9 janvier 2003: Estelle Mouzin, 9 ans, disparaît vers 18h à Guermantes (Seine-et-Marne), entre son école et son domicile, sur un itinéraire d'environ un kilomètre. D'importantes recherches sont aussitôt entreprises. Une information judiciaire pour «enlèvement et séquestration de mineur de 15 ans» est ouverte le lendemain à Meaux.
12 janvier: l'emploi du temps des 1.400 habitants du village est contrôlé. Leurs habitations seront perquisitionnées le surlendemain.
13 janvier: un homme est arrêté et relâché le lendemain. Dans les jours suivants, plusieurs personnes sont placées en garde à vue avant d’être libérées.
15 janvier: la photo d'Estelle est affichée à des milliers d'exemplaires en France.
7 février: un homme de 43 ans est arrêté en Avignon.
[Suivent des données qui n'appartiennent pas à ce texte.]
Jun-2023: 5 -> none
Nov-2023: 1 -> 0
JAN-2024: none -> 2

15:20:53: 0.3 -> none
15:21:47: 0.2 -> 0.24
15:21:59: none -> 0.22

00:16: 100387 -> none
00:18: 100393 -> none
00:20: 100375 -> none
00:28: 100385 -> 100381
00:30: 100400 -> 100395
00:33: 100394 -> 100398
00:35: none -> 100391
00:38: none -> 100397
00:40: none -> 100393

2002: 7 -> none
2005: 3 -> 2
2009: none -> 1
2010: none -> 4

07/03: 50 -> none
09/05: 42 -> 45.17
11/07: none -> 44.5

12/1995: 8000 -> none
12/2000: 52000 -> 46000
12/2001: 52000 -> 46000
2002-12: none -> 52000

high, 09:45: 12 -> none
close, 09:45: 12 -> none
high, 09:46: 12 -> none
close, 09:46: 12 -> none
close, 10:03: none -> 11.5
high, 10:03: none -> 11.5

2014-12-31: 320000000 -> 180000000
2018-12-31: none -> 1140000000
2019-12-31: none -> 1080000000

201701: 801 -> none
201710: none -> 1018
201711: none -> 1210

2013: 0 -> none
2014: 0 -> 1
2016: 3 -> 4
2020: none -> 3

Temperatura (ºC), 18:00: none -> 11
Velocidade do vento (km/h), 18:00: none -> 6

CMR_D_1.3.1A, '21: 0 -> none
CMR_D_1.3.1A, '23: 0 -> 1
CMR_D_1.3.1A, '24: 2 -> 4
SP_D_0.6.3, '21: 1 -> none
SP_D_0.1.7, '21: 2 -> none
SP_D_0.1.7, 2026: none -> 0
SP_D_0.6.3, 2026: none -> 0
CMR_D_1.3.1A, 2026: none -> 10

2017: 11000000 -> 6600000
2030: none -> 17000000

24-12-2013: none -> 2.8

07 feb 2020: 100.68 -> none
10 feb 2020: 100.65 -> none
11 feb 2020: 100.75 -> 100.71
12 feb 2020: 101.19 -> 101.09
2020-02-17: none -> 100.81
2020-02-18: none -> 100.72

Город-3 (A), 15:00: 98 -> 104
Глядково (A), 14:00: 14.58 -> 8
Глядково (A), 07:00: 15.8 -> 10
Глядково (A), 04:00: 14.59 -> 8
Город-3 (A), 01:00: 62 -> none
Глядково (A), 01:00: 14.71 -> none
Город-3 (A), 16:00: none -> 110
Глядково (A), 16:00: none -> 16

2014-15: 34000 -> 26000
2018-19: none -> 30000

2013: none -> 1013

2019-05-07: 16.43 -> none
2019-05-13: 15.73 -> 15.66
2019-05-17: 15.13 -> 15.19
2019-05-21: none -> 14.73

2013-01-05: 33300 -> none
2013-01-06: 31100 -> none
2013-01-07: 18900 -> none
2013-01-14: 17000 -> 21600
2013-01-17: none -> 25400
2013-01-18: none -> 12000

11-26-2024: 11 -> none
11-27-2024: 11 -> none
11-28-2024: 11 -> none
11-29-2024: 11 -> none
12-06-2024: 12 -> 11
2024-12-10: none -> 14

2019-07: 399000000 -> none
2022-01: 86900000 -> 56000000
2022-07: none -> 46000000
Il a téléphoné plusieurs fois à la mère d'Estelle en lui annonçant la mort de sa fille. Il est condamné le 5 mars à 3 ans d'emprisonnement, dont un avec sursis.
11 mars: Nicolas Sarkozy, alors ministre de l'Intérieur, annonce aux parents d'Estelle la création d'un «groupe d'enquête permanent».
18 mars: le procureur de Meaux déclare que l'une des «orientations» de l'enquête «est celle d'une personne avec des appétences pédophiles» mais qu'«aucune piste n'est exclue». Le même jour, 134 militaires ratissent en vain des bois autour de Guermantes. Un nouvel appel à témoin est lancé.
3 juin: début des interrogatoires de 1.200 habitants de Guermantes et de Conches-sur-Gondoire, village de l'école d'Estelle.
24 juin: le procureur distribue le portrait-robot d'un «témoin très important» et des photos d'un utilitaire blanc. Une fillette de l'école d'Estelle avait déclaré que cet automobiliste avait importuné la disparue trois semaines avant les faits.
16 décembre: dans toute la France, 75 personnes condamnées depuis 20 ans pour agression sexuelle de mineur ou enlèvement d'enfant sont contrôlées sans résultat.
24-25 mai 2004: un homme et plusieurs de ses proches sont arrêtés dans l'Oise et la région parisienne. Ils seront mis hors de cause.
20 juin 2006: le parquet de Charleville, en charge du dossier du tueur en série Michel Fourniret, transmet des éléments au parquet de Meaux. Un coup de téléphone lui fournit un alibi, et la police le mettra hors de cause le 6 janvier 2007.
16 janvier 2007: une jeune Belge victime d'une tentative d'enlèvement en 2002 en Belgique affirme reconnaître son agresseur dans le portrait-robot.
31 janvier 2008: la police effectue une perquisition et des arrestations dans un restaurant de Brie-Comte-Robert (Seine-et-Marne), où la petite pourrait être enterrée. Finalement, l’information se révèle être une fausse piste.
17 janvier 2009: Les médias annoncent que les enquêteurs ont découvert une photo d’une fillette ressemblant à Estelle sur un site pornographique estonien. Là encore, il s’agit d’une impasse, car la photo en question a été mise en ligne avant que la disparition tragique.
19 janvier 2010: Un nouvel appel à témoins avec la publication d'une photographie vieillie d'Estelle Mouzin, a été lancé par la police.
L’avocat de la famille Mouzin a encore des doutes sur l’innocence de Michel Fourniret. Il entend demander de nouvelles investigations aux magistrats de Meaux. Par ailleurs, l’expert judiciaire mandaté pour identifier les personnes qui consultaient le site internet de l'association créée par Eric Mouzin n'a pas jamais rendu son travail, regrette le père d’Estelle.